Он опять прижал ее щеку к своей и опять шептал:

— Хорошо тебе?

— Неловко ногам.

Он отпустил ее, она поправила ноги и села подле него.

— Зачем ты любишь цветы, котят, птиц?

— Кого же мне любить? — Меня, меня!

— Ведь я люблю.

— Не так, иначе! — говорил он, положив ей руки на плечи.
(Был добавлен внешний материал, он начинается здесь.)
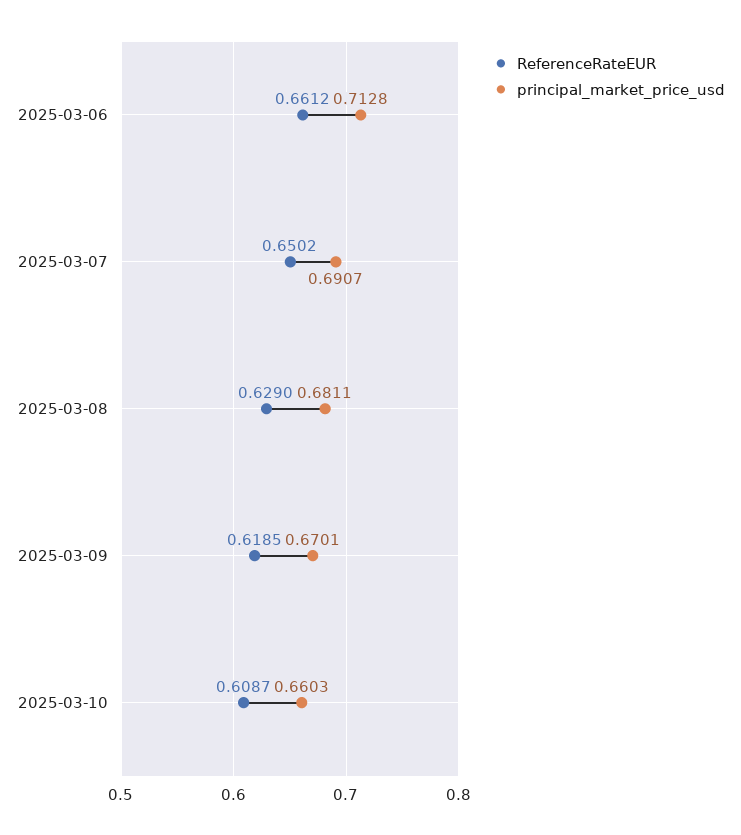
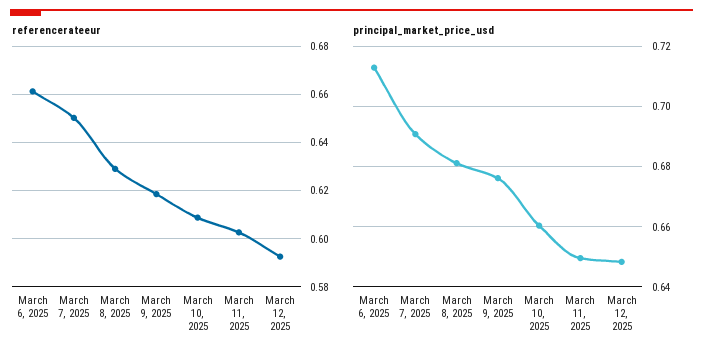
principal_market_price_usd, 2025-03-09: 0.6701 -> 0.676
ReferenceRateEUR, March 11, 2025: none -> 0.6025
ReferenceRateEUR, March 12, 2025: none -> 0.5925
principal_market_price_usd, March 11, 2025: none -> 0.65
principal_market_price_usd, March 12, 2025: none -> 0.648

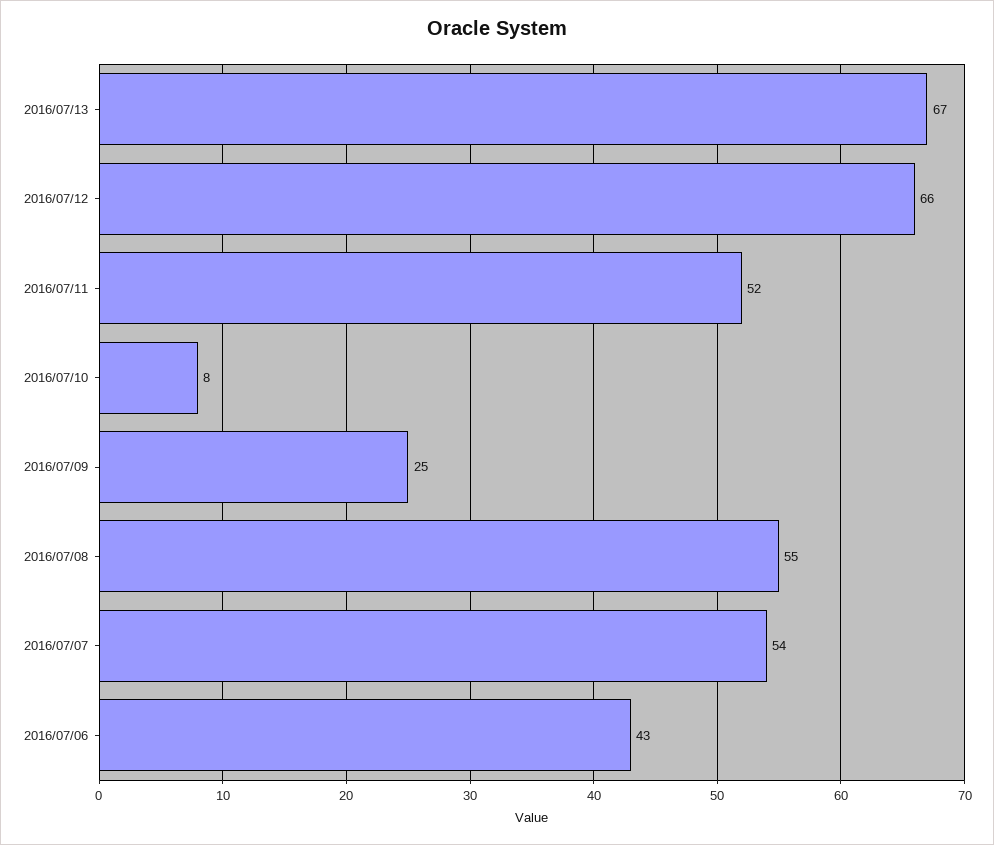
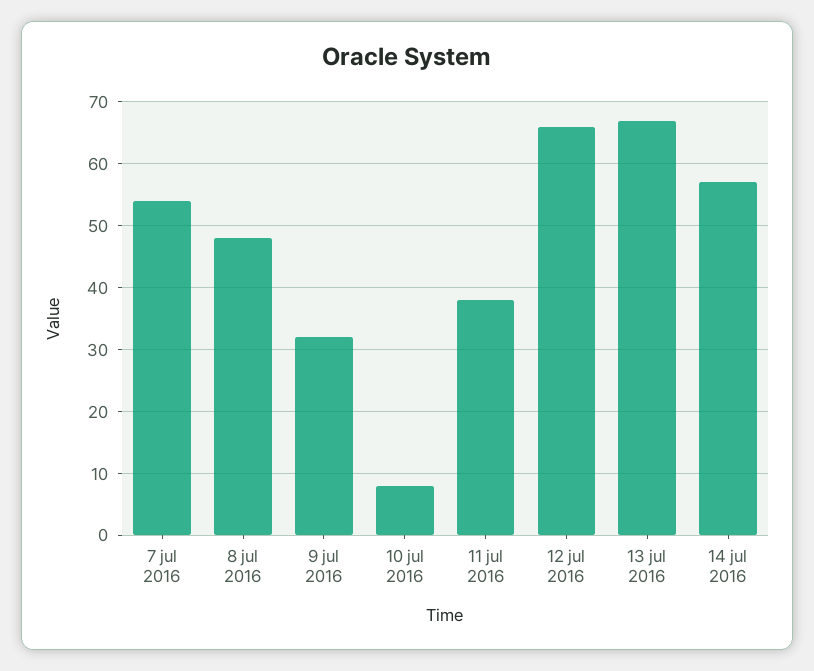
2016/07/11: 52 -> 38
2016/07/09: 25 -> 32
2016/07/08: 55 -> 48
2016/07/06: 43 -> none
14 jul 2016: none -> 57

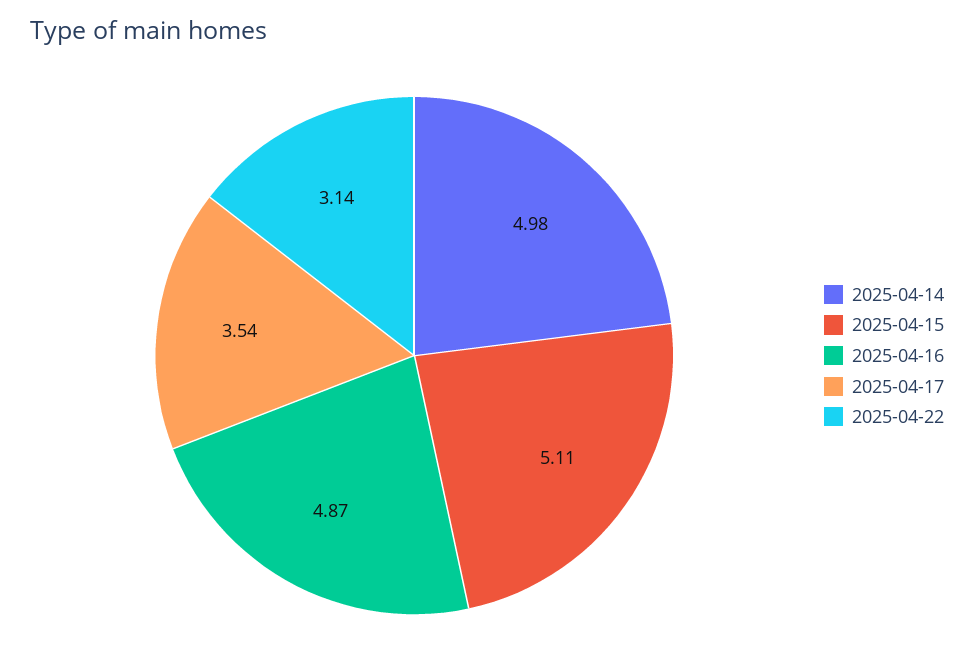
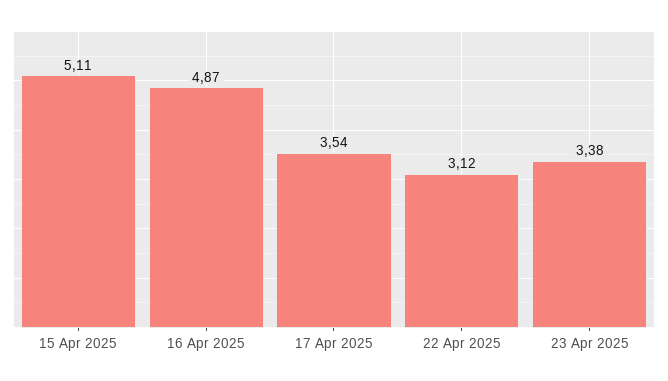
2025-04-14: 4.98 -> none
2025-04-22: 3.14 -> 3.12
23 Apr 2025: none -> 3.38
— Вон одна звездочка, вон другая, вон третья: как много! — говорила Марфенька, глядя на небо. — Ужели это правда, что там, на звездах, тоже живут люди? Может быть, не такие, как мы… Ах, молния! Нет, это зарница играет за Волгой: я боюсь грозы… Верочка отворит окно и сядет смотреть грозу, а я всегда спрячусь в постель, задержу занавески, и если молния очень блестит, то положу большую подушку на голову, а уши заткну и ничего не вижу, не слышу… Вон звездочка покатилась! Скоро ужинать! — прибавила потом, помолчав. — Если б вас не было, мы бы рано ужинали, а в одиннадцать часов спать; когда гостей нет, мы рано ложимся.